The applicants herein, P.K.N(the 1st applicant) and V.M. K(the 2nd applicant), a married couple of P.O. Box [...] have moved the court, praying that they be authorized to adopt and rename a baby girl, presently identified and known as BABYM a.k.a T.W.Kwho, for the purposes of this ruling shall, where necessary, be referred to either “Baby M.”or “the child”.The applicants propose that she be known as T.W.K upon adoption.
Both applicants are Kenyan citizens. The 1st applicant is 44 years old while the 2nd applicant is 41. The couple was married under Kikuyu customary law in 1993, which marriage was later registered at the Thika District Officer’s office on 3rd March 2009. They have no child of marriage. The applicants are farmers and earn over Kshs.10,000/= from their tea crop, horticultural crops and milk. They produce their own food and their only expense is a water bill. They also earn a tea bonus of Kshs.300,000 annually. The applicants have filed the requisite statement and affidavit in support of the application bearing all the supporting documents as necessary.
On 15th July 2011 on the applicants’ application, Rev.J. K. Mof P.O. Box [...] was appointed the Guardian ad Litem for the purposes of this adoption.
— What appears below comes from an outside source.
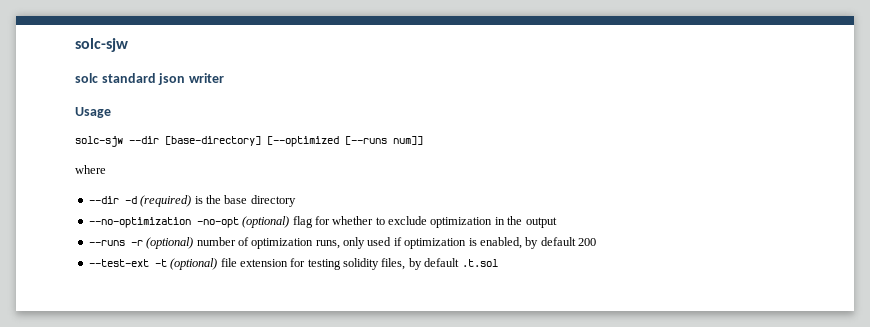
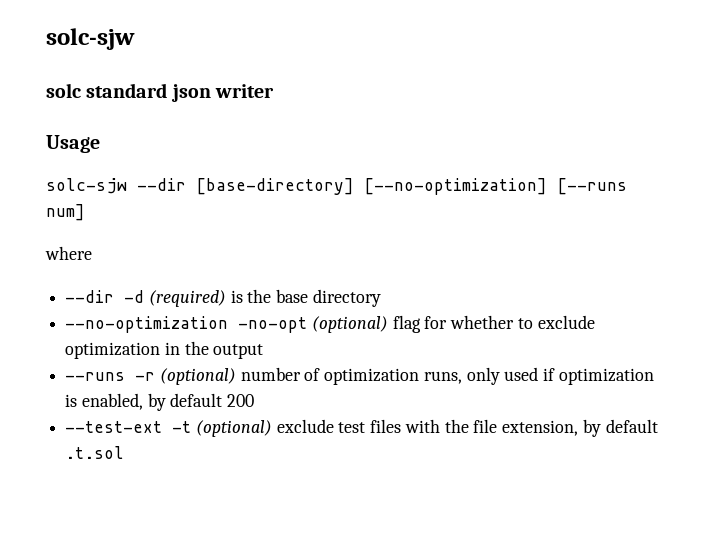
[267,136,423,147] [--optimized [--runs num]] -> [364,178,627,195] [46,204,85,221] [--no-optimization] [--runs num]
[220,258,406,270] file extension for testing solidity files, -> [276,419,579,436] exclude test files with the file extension,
He has filed a comprehensive report received in court on 23rd September 2011, primarily stating that the child, Mhas bonded well with adoptive parents, is happily settled in their care and is well taken care of. He also vouches for the adoptive parents’ moral and social capability to bring up the child in an upright manner and to provide for her social and material well being. The Director of Children’s Services on the other hand has reported that the applicants are able to provide for the child in a manner that will guarantee not only her day to day needs and education but also guarantee her an inheritance. Both the guardian ad litem and the Director of Children’s Services highly recommend, therefore, that the applicants be granted the authority to adopt the child, M,and that the court grants them, also, the incidental prayers sought in the application, to complete the process.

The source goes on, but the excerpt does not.